Daniel,
The Azure Webapp service does support publishing via FTP, but it gives you access to the entire publishing area and has no support for specifying access to a specific folder.
What is recommended to do in this your scenario is to create two Webapp services:
- Your main app.azurewebsites.net
- Your solution outsourced.azurewebsites.net
And then you organize your addresses with subdomains.
- www.dominioprincipal.com.br
- solucaoterceirizada.dominioprincipal.com.br
Now, to meet something like dominioprincipal.com.br/solucaoterceirizada
, only if the third party sends you the sources, you can do the merge of the two applications and rise in a single hosting.
But because it’s outsourced, I prefer the first scenario, so the outsourced solution - which, theoretically, you don’t have control over the way it was developed - will run under a host independent of the main one. So, if she has a problem and falls, she will not drop along with the main app. And vice versa.

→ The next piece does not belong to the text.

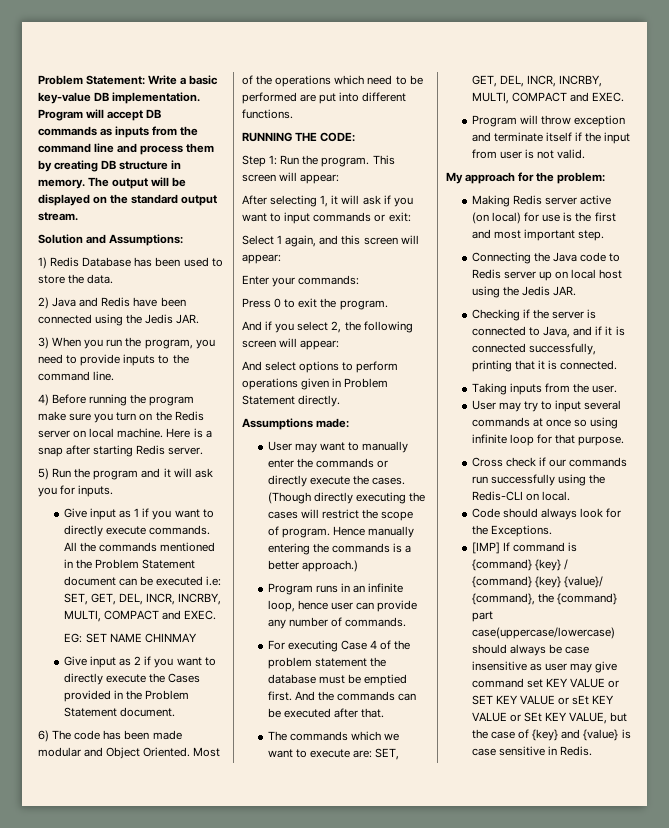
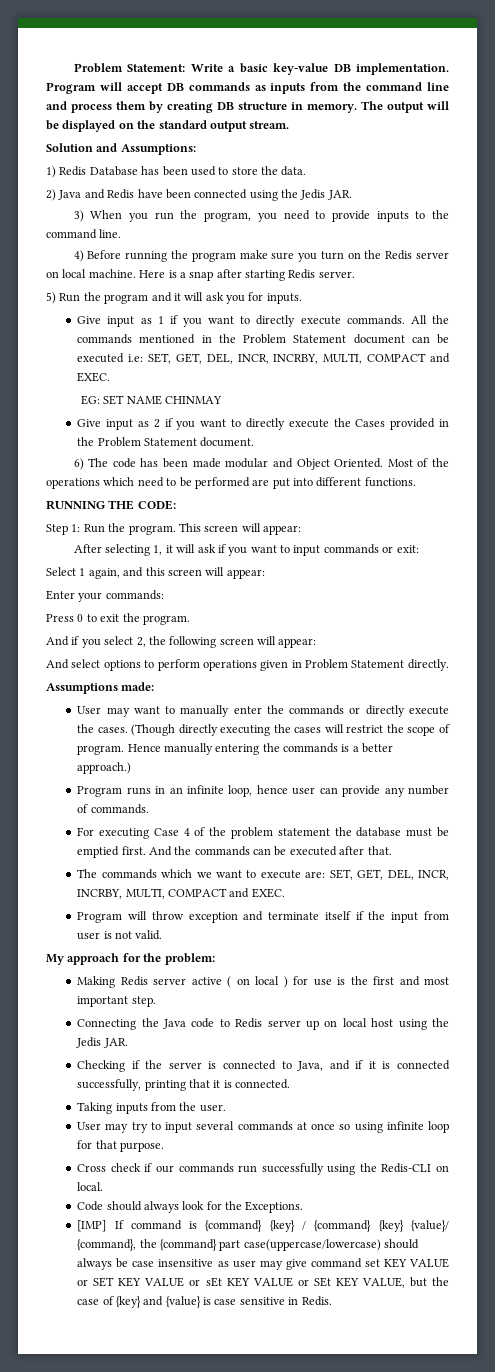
- Making Redis server active (on local) for use is the first and most important step.
+ Making Redis server active ( on local ) for use is the first and most important step.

Gypsy, Azure Webapp implement SIM FTP on their websites. Posts can be made via FTP, Webdeploy or Continuous Deployment from VSTS, Github, Dropbox, Onedrive, etc. Here’s an example of Publication in Azure via FTP
– Thiago Lunardi
@Thiagolunardi Thanks for the link. I updated the reply.
– Leonel Sanches da Silva
Cool, Gypsy, I took the downvote. However, the automatic settings also work when deploying via FTP. Visual Studio first builds the release build, applies all the *.config pre-build and transformation settings, creates a publishable package, and climbs up that package via FTP. The process is really WORSE - I don’t like it -, but the final product that is delivered is exactly the same as Webdeploy.
– Thiago Lunardi
@Thiagolunardi Almost. The automatic migration header of the Entity Framework is placed by the Publish interface. You can put manual too. I didn’t want to go too deep on this answer because it comes out of the question’s purpose. I just commented because of the tag, which is like ASP.NET MVC.